Because fentanyl is a white powder that is cheaper and extremely potent, drug dealers use it as a bulking agent with cocaine, heroin and methamphetamine, as well as in counterfeit prescription pills like Xanax. That combination can prove deadly if drug users are unaware they are taking fentanyl and ingest too much.

Also, fentanyl has no smell or discernible taste, so the only practical way to check whether a drug has been laced is a test strip, which costs about $2 and takes about three minutes to show results. The leading manufacturer, BTNX, which is based in Markham, Ontario, claims an accuracy of 98 percent when used correctly.

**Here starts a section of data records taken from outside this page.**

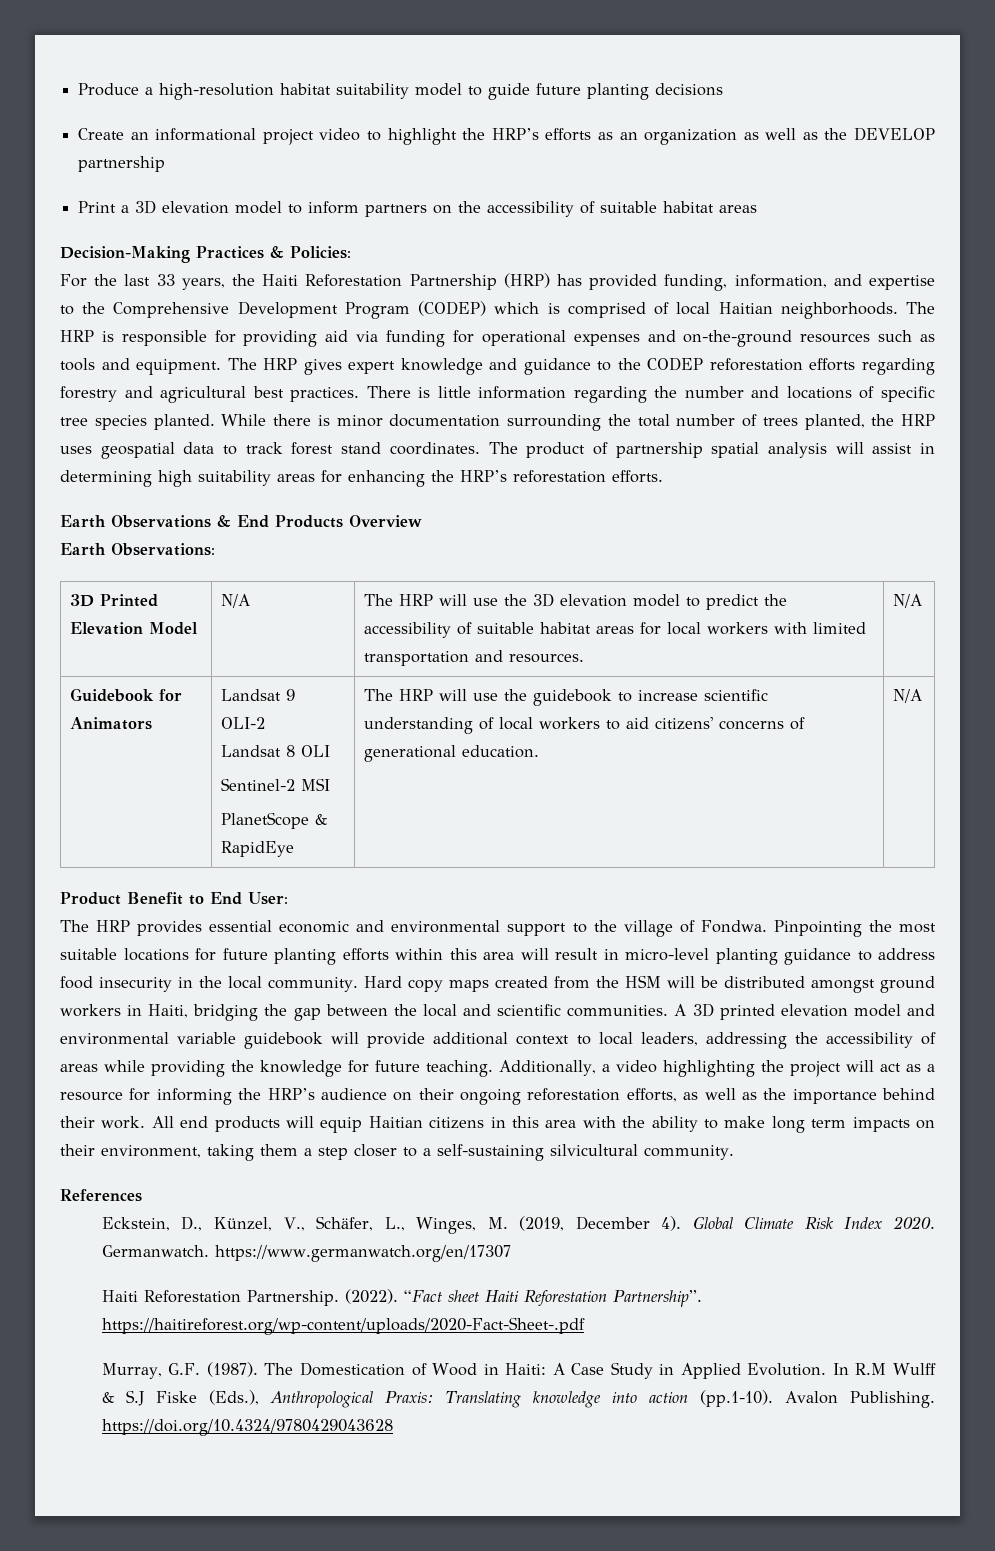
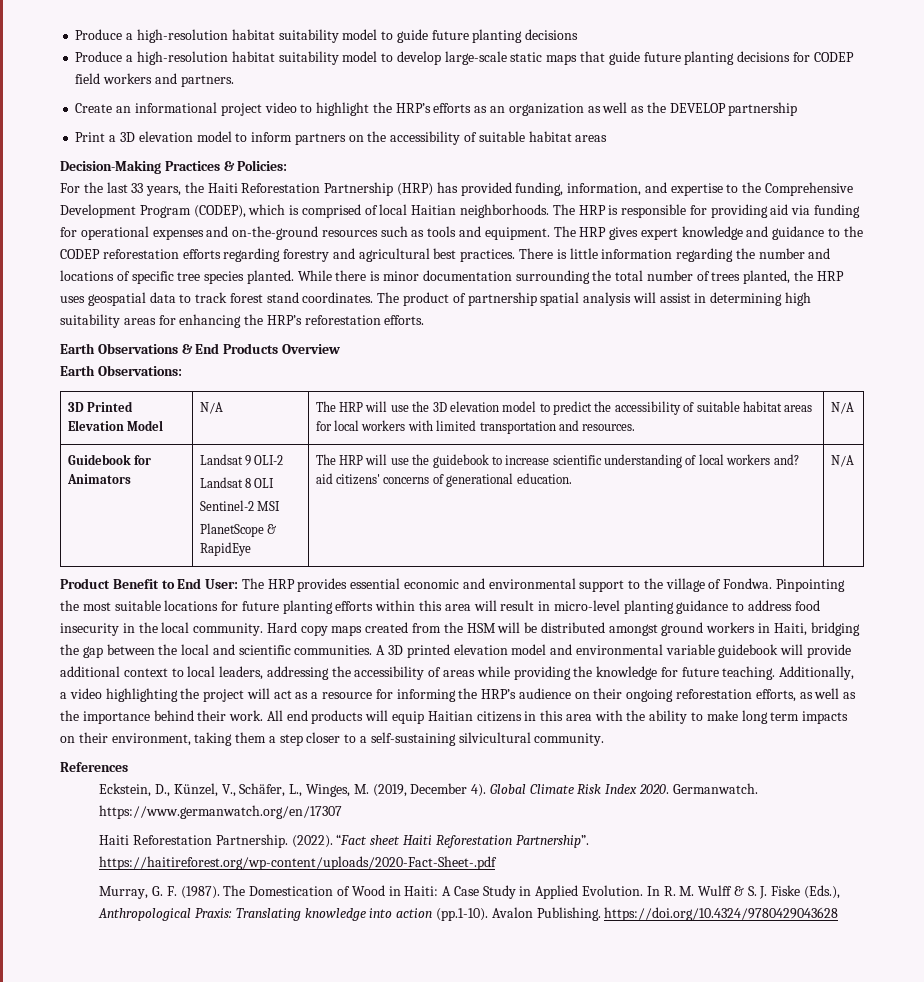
+ Produce a high-resolution habitat suitability model to develop large-scale static maps that guide future planting decisions for CODEP field workers and partners.
- For the last 33 years, the Haiti Reforestation Partnership (HRP) has provided funding, information, and expertise to the Comprehensive Development Program (CODEP) which is comprised of local Haitian neighborhoods.
+ For the last 33 years, the Haiti Reforestation Partnership (HRP) has provided funding, information, and expertise to the Comprehensive Development Program (CODEP), which is comprised of local Haitian neighborhoods.
  Guidebook for Animators | Landsat 9 OLI-2
  Landsat 8 OLI
  Sentinel-2 MSI
- PlanetScope & RapidEye | The HRP will use the guidebook to increase scientific understanding of local workers to aid citizens' concerns of generational education. | N/A
+ PlanetScope & RapidEye | The HRP will use the guidebook to increase scientific understanding of local workers and? aid citizens' concerns of generational education. | N/A
- Product Benefit to End User:
- The HRP provides essential economic and environmental support to the village of Fondwa.
+ Product Benefit to End User: The HRP provides essential economic and environmental support to the village of Fondwa.
- Murray, G.F. (1987).
+ Murray, G. F. (1987).
- In R.M Wulff & S.J Fiske (Eds.), Anthropological Praxis: Translating knowledge into action (pp.1-10). Avalon Publishing. https://doi.org/10.4324/9780429043628
+ In R. M. Wulff & S. J. Fiske (Eds.), Anthropological Praxis: Translating knowledge into action (pp.1-10). Avalon Publishing. https://doi.org/10.4324/9780429043628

The strips, however, are illegal in about half the states under old drug paraphernalia laws, according to the Kaiser Family Foundation. But with drug overdoses rising, lawmakers in several states are pushing to decriminalize the test strips. Alabama now allows fentanyl strips to be sold and the Pennsylvania House unanimously passed a bill to decriminalize the strips in June (it now awaits action in the Senate). Similar efforts are underway in Ohio, Iowa and Washington.

A new law in Illinois authorized pharmacists to distribute the strips, and in advance of Lollapalooza in late July, health officials in Chicago gave out strips and advised attendees to check their drugs for fentanyl.

Even in states with bans, test strips can be purchased online from stores like Bunk Police, a Nebraska company that sells test kits for recreational drugs, and nonprofit groups like DanceSafe, where a box of 10 fentanyl test strips sells for $19.99. Amazon sells them, too, with 10-packs of BTNX strips selling for $20.99.

DanceSafe strips came in handy last summer for the 43-year-old tech manager when she found a 2.5-ounce bag of cocaine outside a warehouse party in Williamsburg. She had naïvely assumed that such a large quantity would be clean but, to be sure, she took it home first to get it tested. The results came back positive.

“I threw away the whole thing, and everything that had even touched it, I was so freaked out,” she said. “That was a very good learning lesson for me.”